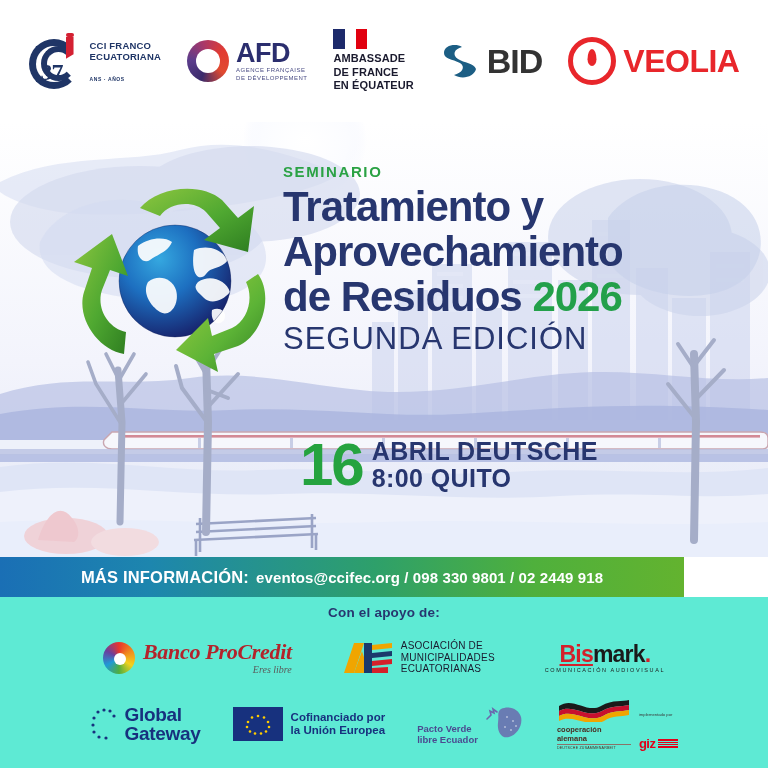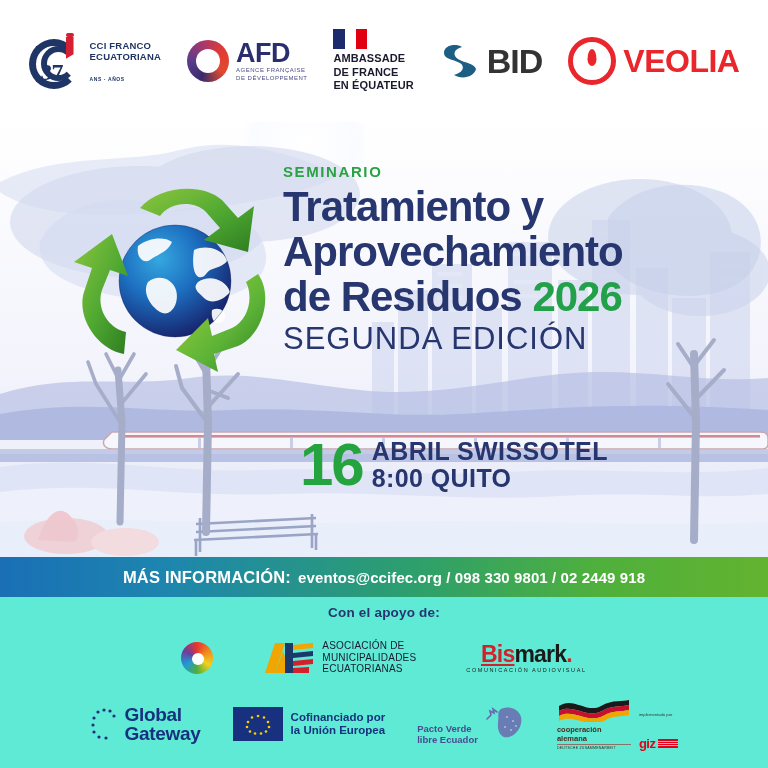"ABRIL SWISSOTEL" div { text: SWISSOTEL -> DEUTSCHE }
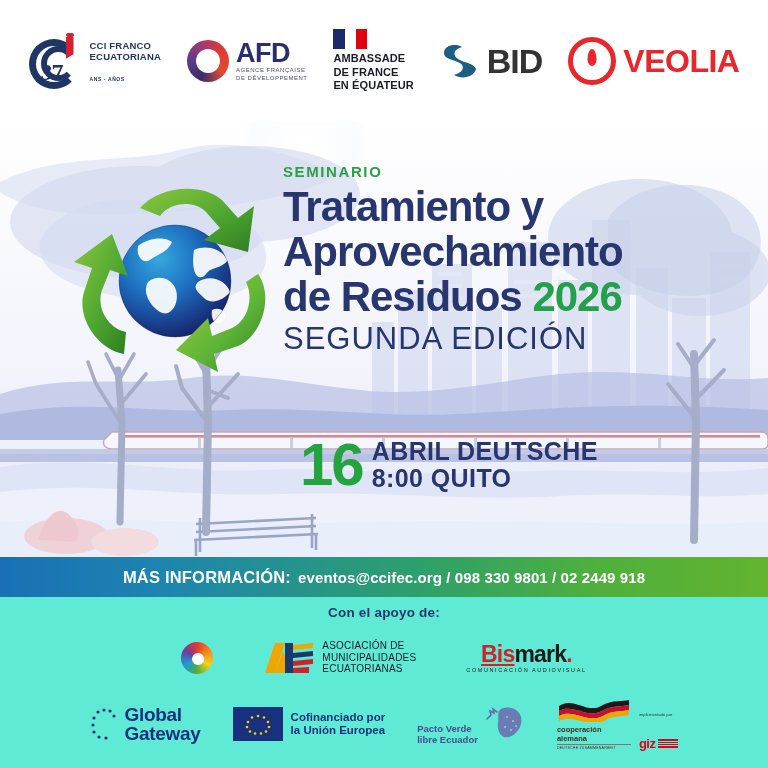"MÁS INFORMACIÓN:" .contact { width: 768px -> 684px }
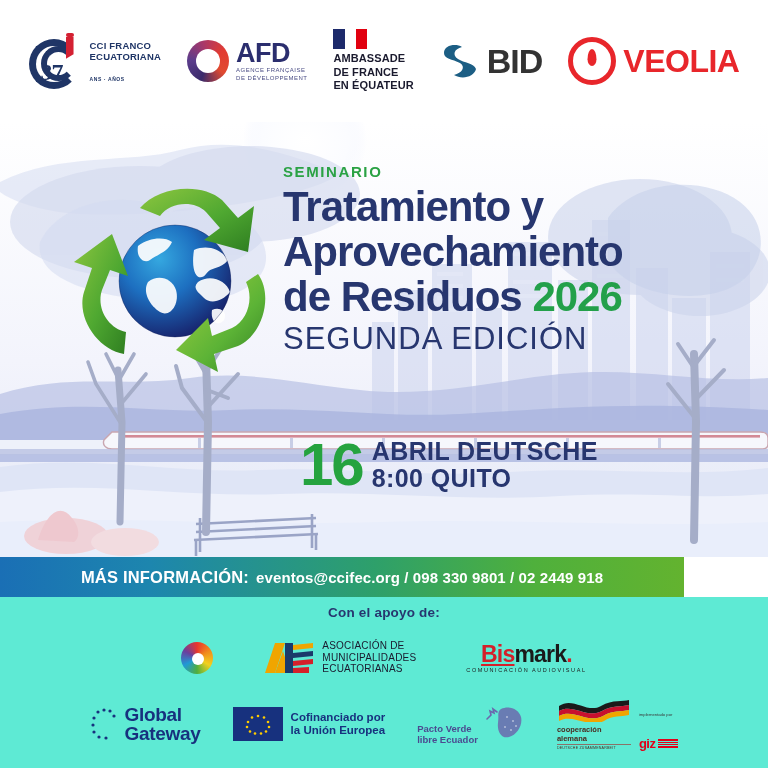"Banco ProCredit" div { html: none -> <div> <div>Banco ProCredit</div> <div>Eres libre</div> </div> }
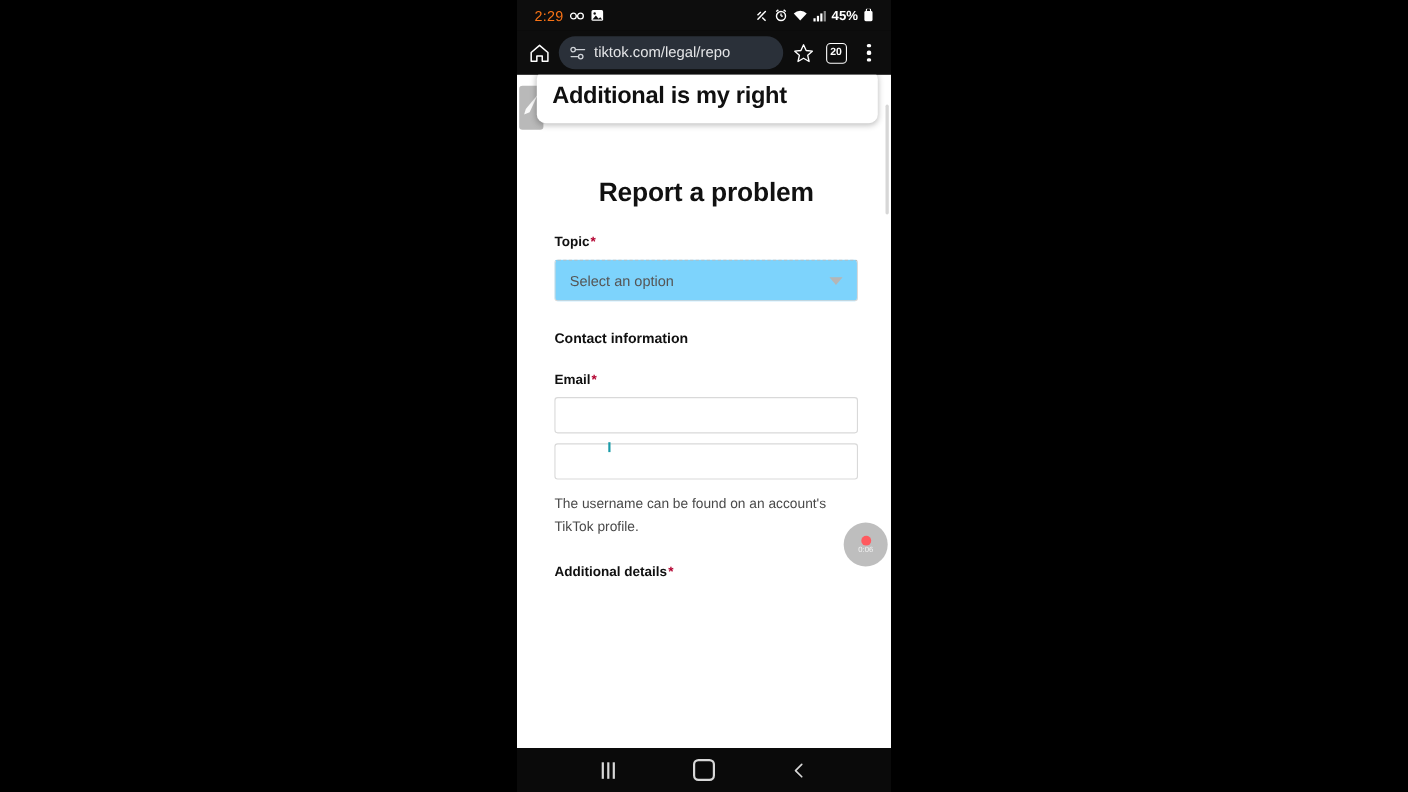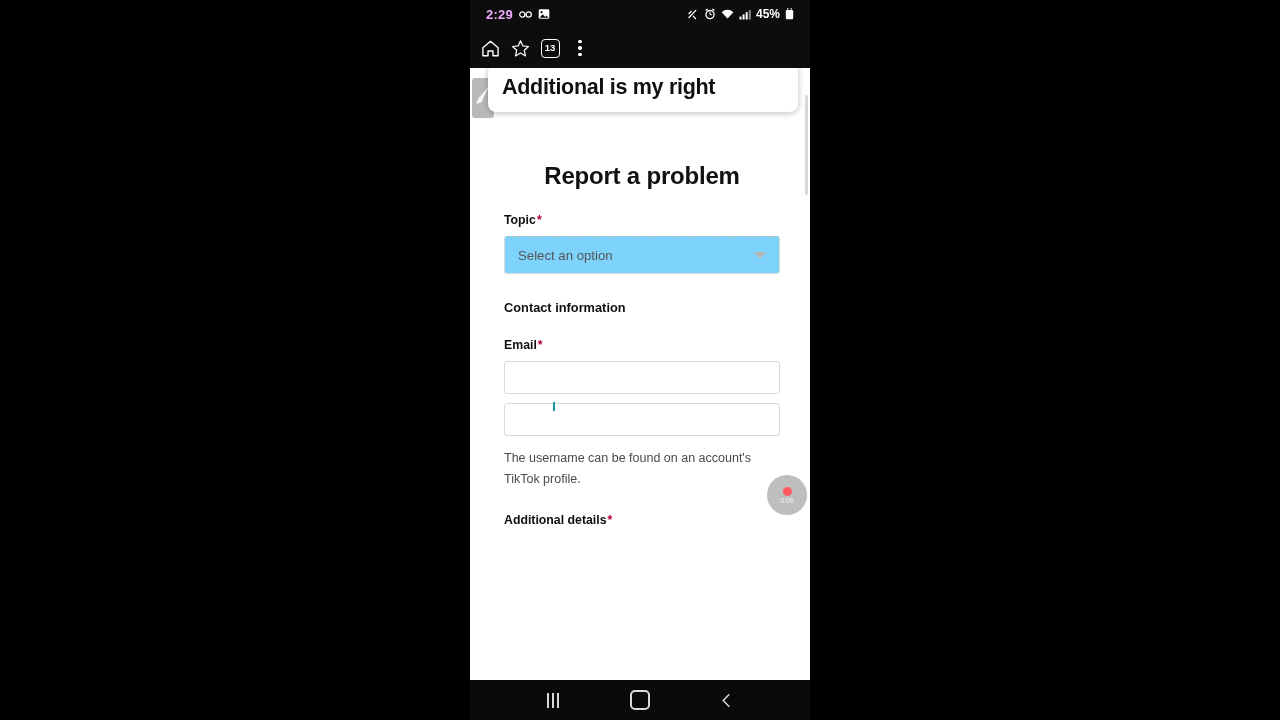"2:29" .status-clock { color: #f0abfc -> #f97316; font-weight: bold -> normal }
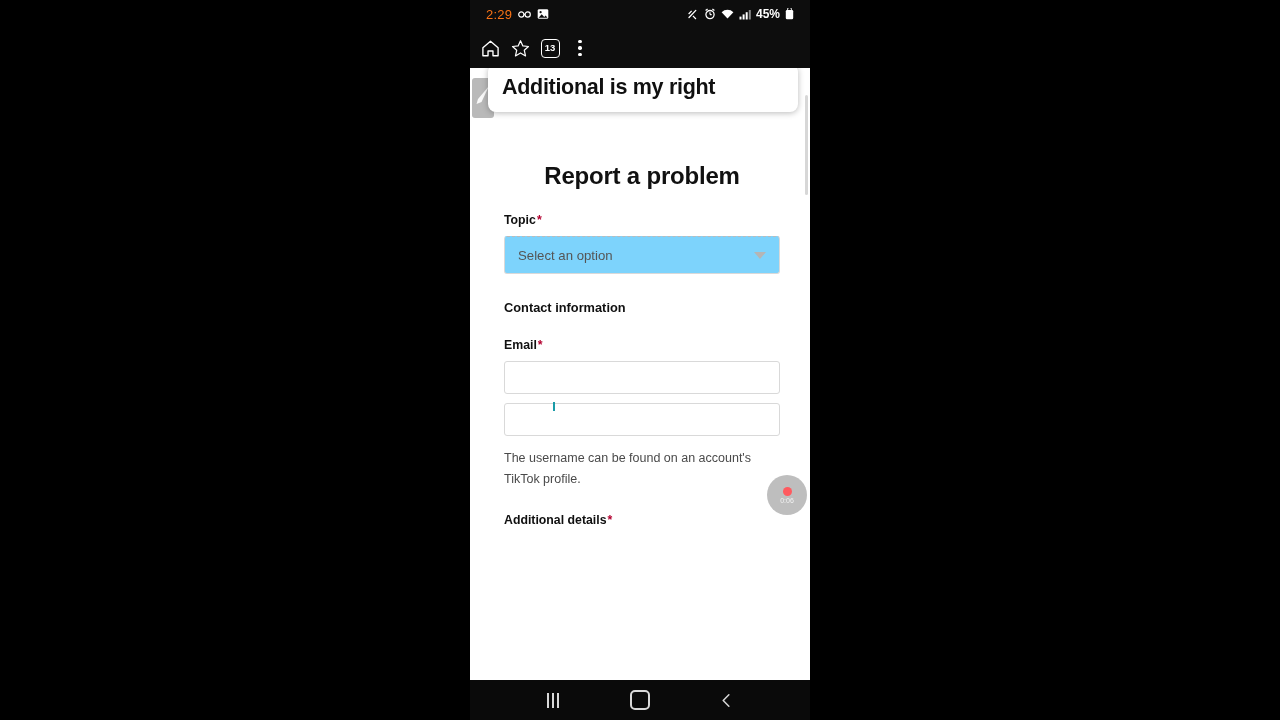"tiktok.com/legal/repo" div.omnibox { html: none -> <div> <svg> <circle></circle> <line></line> <circle></circle> <line></line> </svg> <span>tiktok.com/legal/repo</span> </div> }
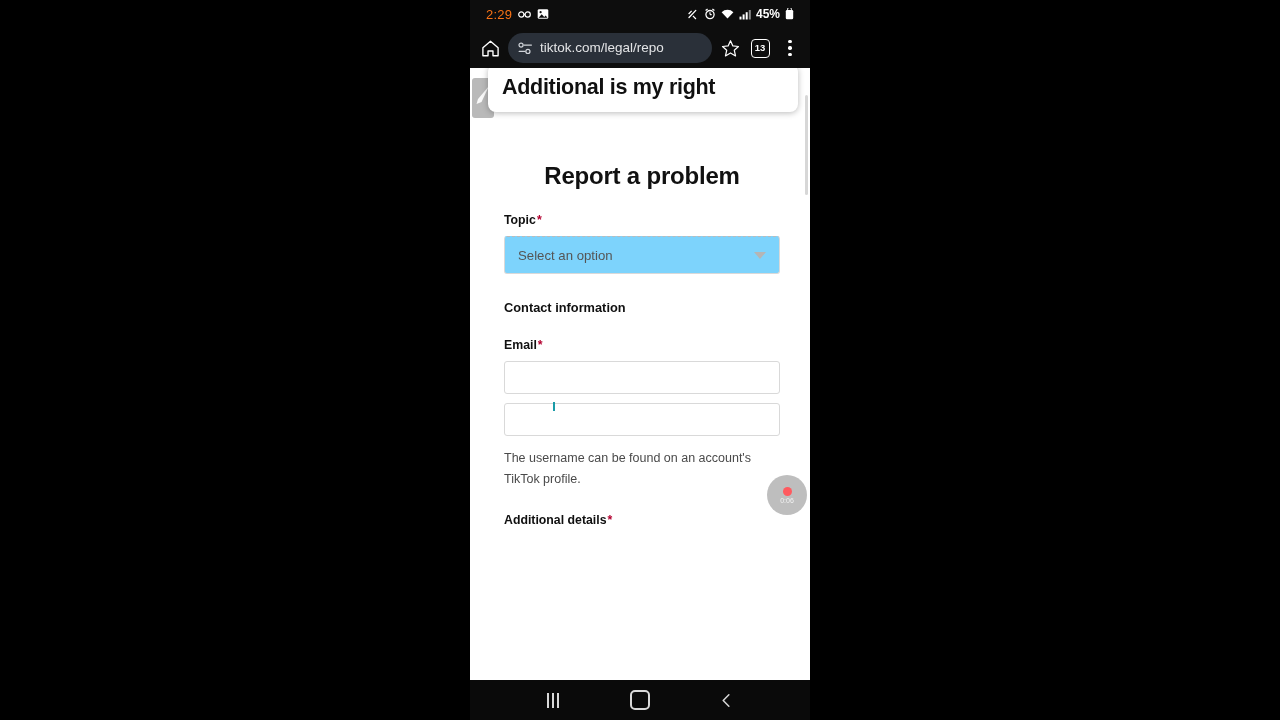"13" span.tabcount { text: 13 -> 20 }
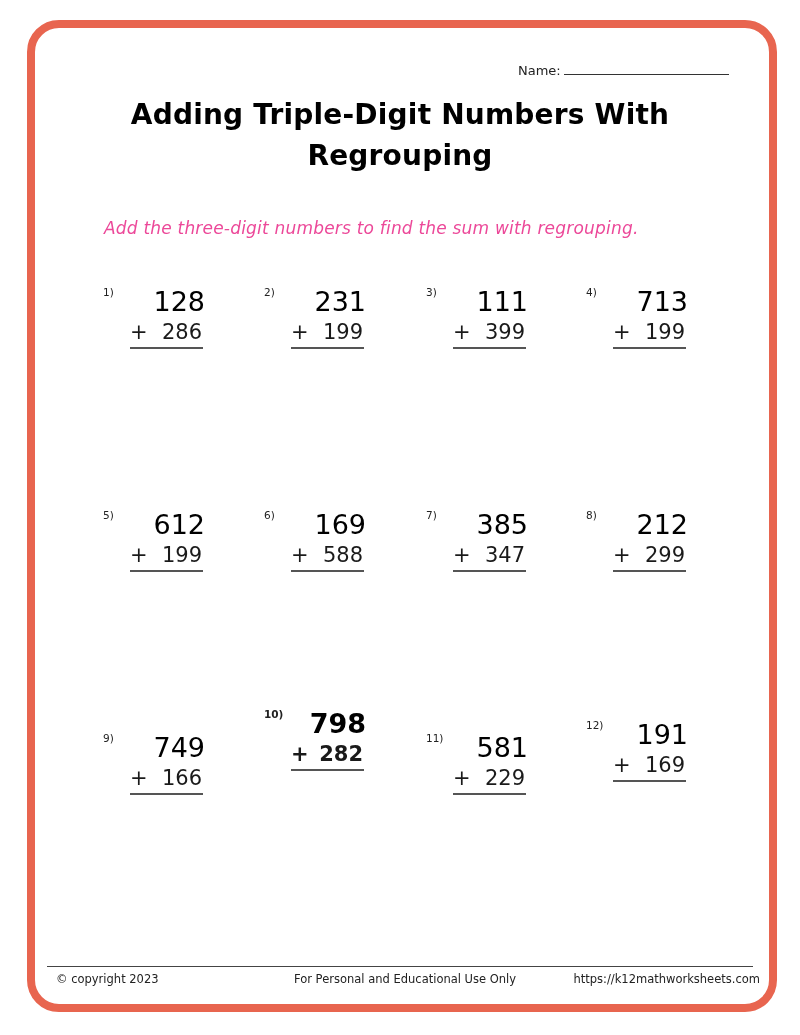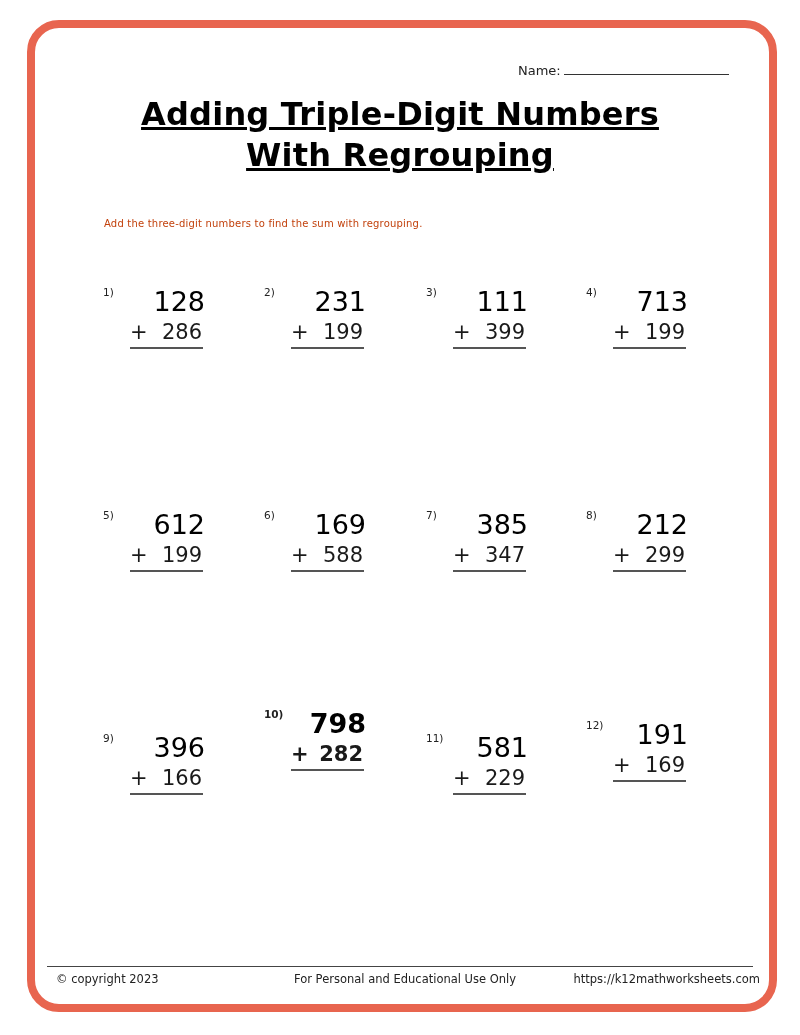"Adding Triple-Digit Numbers With" .title { font-size: 32px -> 28px; text-decoration: underline -> none }
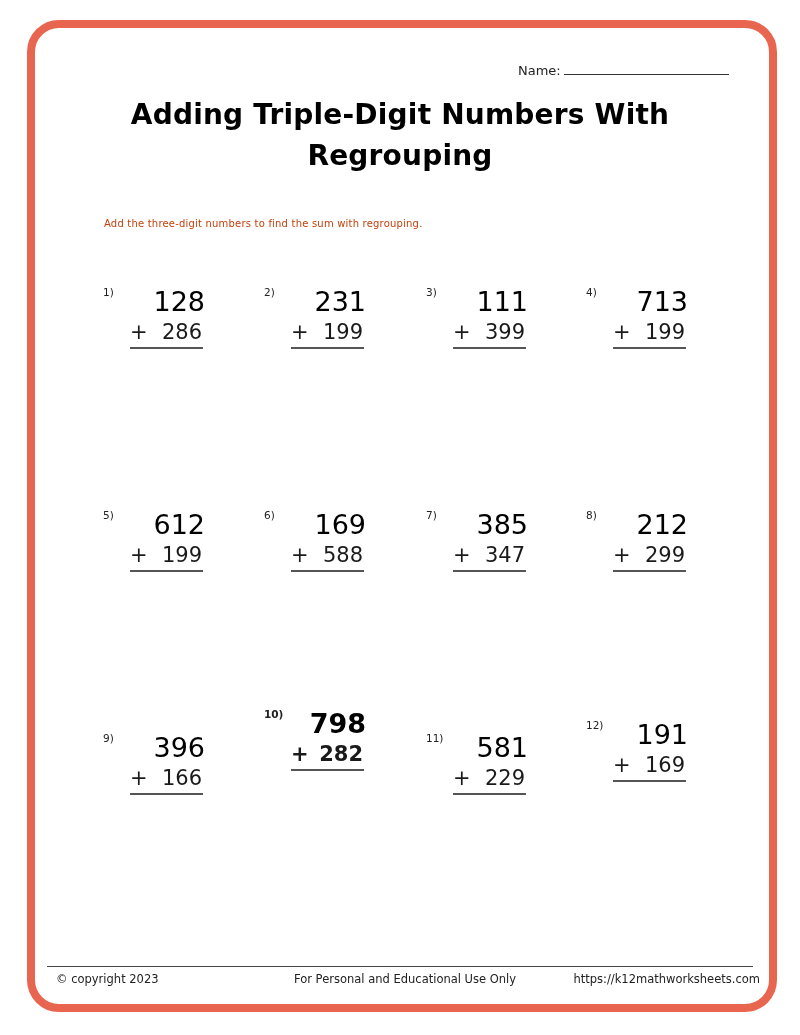"Add the three-digit numbers to" .instructions { color: #c2410c -> #ec4899; font-size: 10px -> 17px; font-style: none -> italic }
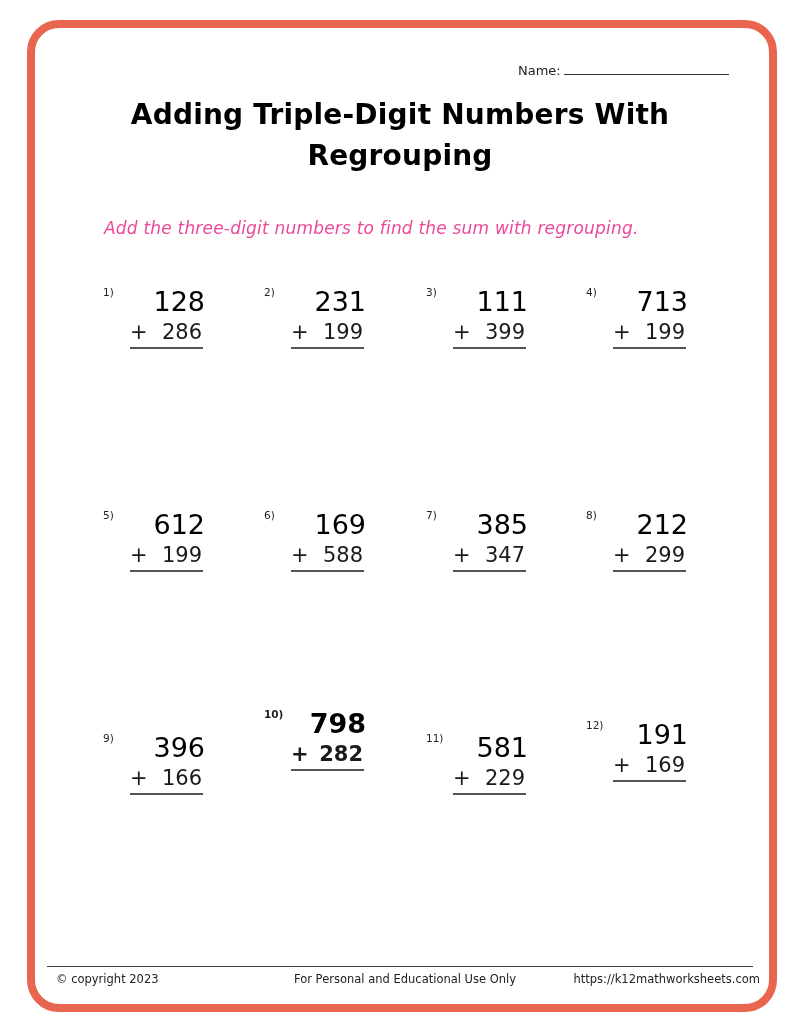"396" span.top { text: 396 -> 749 }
··········
EXERCISE REQUIREMENTS:
Beginning with the line that contains "the three-digit numbers" and ending with the last line of the data above, output those lines exactly and nothing more, without any pictures.

RESPONSE TO THE TASK:
"Add the three-digit numbers to" .instructions { color: #c2410c -> #ec4899; font-size: 10px -> 17px; font-style: none -> italic }
"396" span.top { text: 396 -> 749 }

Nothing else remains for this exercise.